• Travelling Solo Guide

    March 27, 2014 by Stuart | Category: Health and Safety Tips

    Ever just daydreamed about packing your bags and travelling to a certain destination on your own? Welcome to the club as thousands of other Australians have had the same idea.

    Whether it’s for a taste of absolute freedom, a need to challenge your fears or to rediscover yourself – here’s a few tips so you can make the most out of your solo adventure.

    Leave a copy of your itinerary with family and friends

    It’s a good idea to keep in touch with family and friends via email or social media to keep them posted on your whereabouts. Also leave them with a copy of your travel insurance details, passport and other travel documents. Make a copy of these documents for yourself and keep them in a separate place to the originals.

    Always keep emergency contact details on hand

    Keep a list of family and medical contacts on you, as well as the details of the place where you are staying whilst travelling overseas.

    Keep your guard up

    When travelling solo you’re bound to meet a lot of new people and socialise. Whilst you are happy to travel with new friends you’ve met it’s wise to remember the saying: “Trust everyone and no one.”

    Ditch the “I Heart Paris T-Shirt.”

    Try not to look like a typical tourist travelling alone. You don’t want to look like an easy target to unsavoury characters. If you need to look at a map and work out where you’re going, sit inside a café and get your bearings rather than looking dazed and confused in the streets.

    Trust your judgement

    If you get that sinking feeling that something doesn’t seem or feel right – trust your judgement and don’t do it.

    Limit the bling

    You don’t want to draw too much attention to yourself and attract the wrong kind of characters. Nothing screams “Please mug me” more than wear flashy expensive jewellery. A fake wedding ring for single women travelling may be handy though to avoid being fair game for eager men.

    Confront your solomangarephobia

    The name for people being terrified at the thought of dining out alone is called “solomangarephobia”. So rather than ordering room service in your motel or rushing back to your hostel with some take-out, remember that people aren’t there to stare at you and wonder why you’re eating alone – they are there to look at the food and focus on their own social outing. Dining alone gives you more of a chance to savour the food as well. Feel free to take a book if you feel uncomfortable and unsure of where to cast your eyes.

    Try dining out solo at lunch time

    A restaurant may feel a little disgruntled giving a table to a person eating alone. You’re likely to get a more favourable table if you try dining alone during the day and when the restaurant is not too busy.

    Get a SIM card at your destination

    A pre-paid SIM at your foreign destination will be cheaper than international roaming and you will be able to hopefully connect to free wi-fi. This will allow you to check in on Facebook, check out restaurants recommended on Foursquare and Yelp and use maps. You can also use it to track your journey home by cab to make sure the driver isn’t taking you the long way. (See next point!).

    If you’re catching a taxi – sit in the back seat with your luggage

    This will prevent dodgy taxi drivers that try and rip you off for cab fare from keeping your luggage ransom.

    Pack a suitcase that is comfortable and safe to sit on

    Unattended luggage when you are travelling alone with no one to watch your back can lead to opportunities for crooks. By sitting on your suitcase this ensures that you’re not always keeping your eye on your luggage – but you’re sitting on it!

    Take baby steps

    If you’re nervous about travelling overseas solo for the first time, try a domestic trip first on your own.

    Check out online social media

    Just because you’re flying solo doesn’t mean you don’t interact socially with other travellers.

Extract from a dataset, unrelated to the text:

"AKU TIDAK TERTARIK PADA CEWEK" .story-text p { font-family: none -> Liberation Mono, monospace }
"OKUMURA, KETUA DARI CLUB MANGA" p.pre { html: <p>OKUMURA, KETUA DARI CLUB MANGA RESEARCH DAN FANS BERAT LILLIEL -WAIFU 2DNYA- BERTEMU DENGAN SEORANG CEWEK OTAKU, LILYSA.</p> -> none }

Also if you’re staying at a B&B or a hostel – check the message boards, there are generally group activities planned for people staying there and is a great way to socialise.

    Talk to the locals

    Just walk up and say hello to the locals – the worst they can do is ignore you or not be very receptive. But my biting the bullet you could potentially make a new friend and also get some tips from a valuable insider: a local.

    Take a rubber door stop and a safety whistle – just in case

    A safety whistle can be used for situations where you are in a compromised situation and need to alert people around you. A rubber door stop can be used on the inside of your hotel room to prevent intruders.

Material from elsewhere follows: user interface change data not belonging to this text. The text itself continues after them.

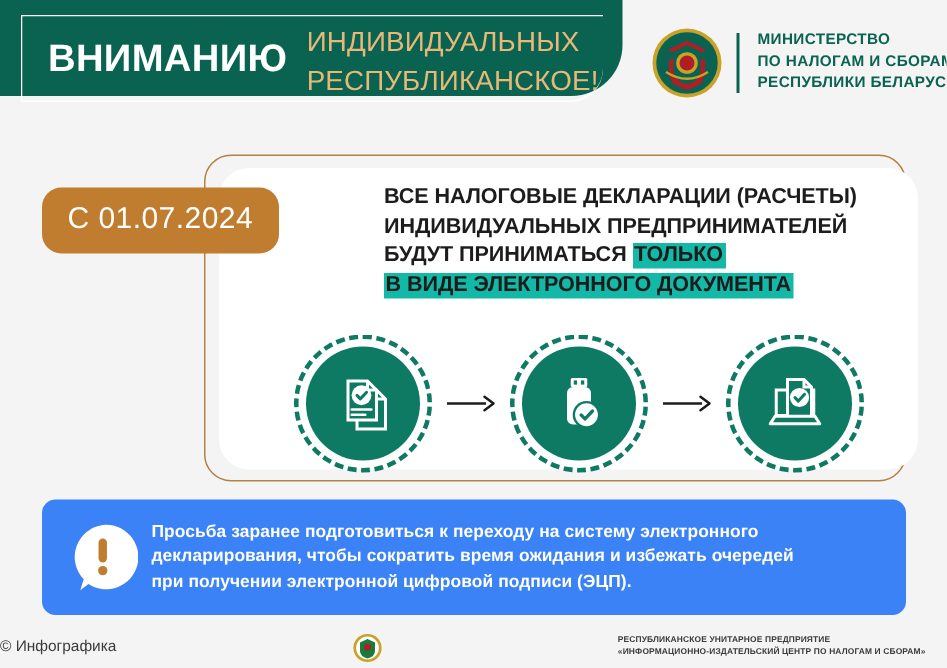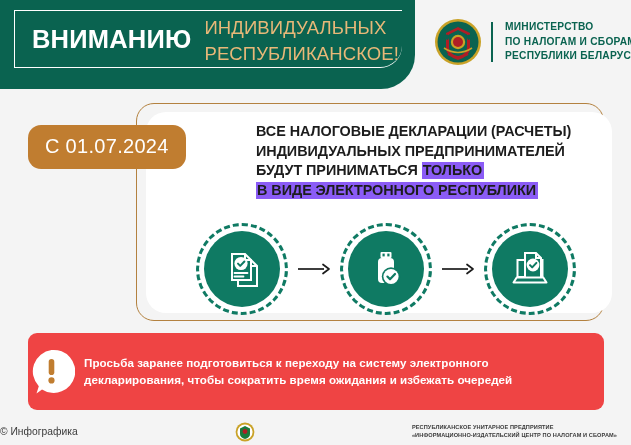"ВНИМАНИЮ" .header { height: 89px -> 64px }
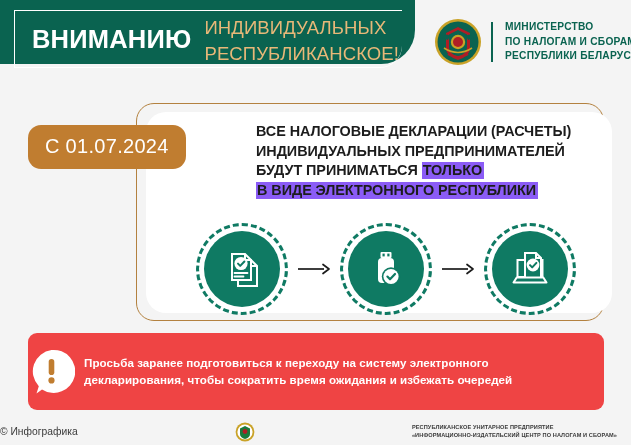"ТОЛЬКО" .hl { background: #8b5cf6 -> #14b8a6 }
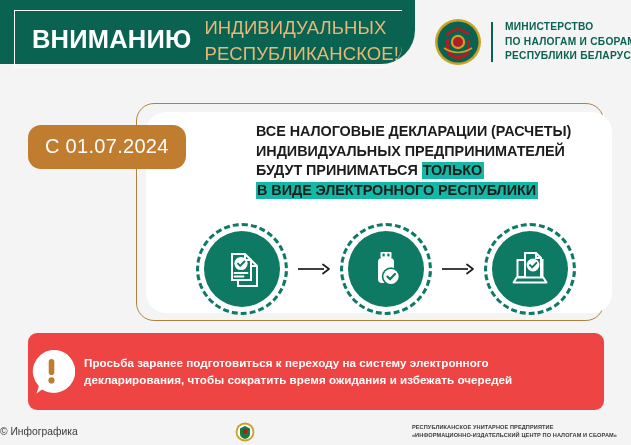"В ВИДЕ ЭЛЕКТРОННОГО РЕСПУБЛИКИ" span.hl { text: РЕСПУБЛИКИ -> ДОКУМЕНТА }
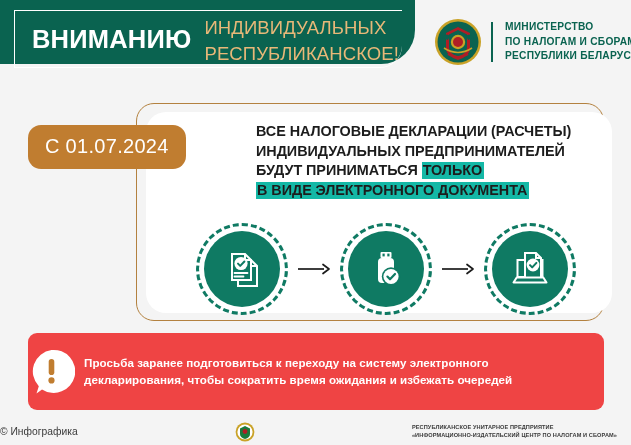"Просьба заранее подготовиться к переходу" .callout { background: #ef4444 -> #3b82f6; padding-left: none -> 17px }
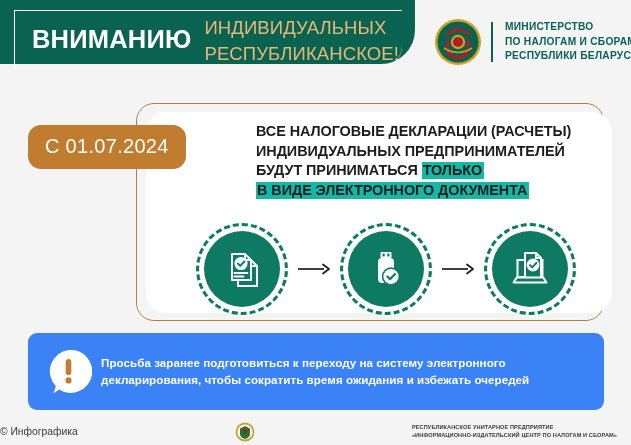"при получении электронной цифровой" p { html: none -> <p>при получении электронной цифровой подписи (ЭЦП).</p> }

    Ask if your hotel or hostel has a safe

    Here you can store your travel documents or anything you wish to keep protected. Don’t carry all your cash on you at one time – and if keeping money on you try keeping it in 2 or 3 different areas.

    Keep a journal

    Without a travel partner who can reflect on your travels once you return home – it’s a good idea to keep a journal so you can keep a memoir of your trip to reflect on yourself once you get home.

    Dress appropriately

    Wearing revealing clothing or showing a lot of skin (for men as well as women!) may draw unwanted attention. It’s best to remain inconspicuous and blend in with the locals.

    When you get home you will more than likely appreciate the elements of travelling alone; doing whatever you wanted at your own pace and making some great new friends. You may also learn to enjoy your own company and be happy to organise your next solo adventure in the near future.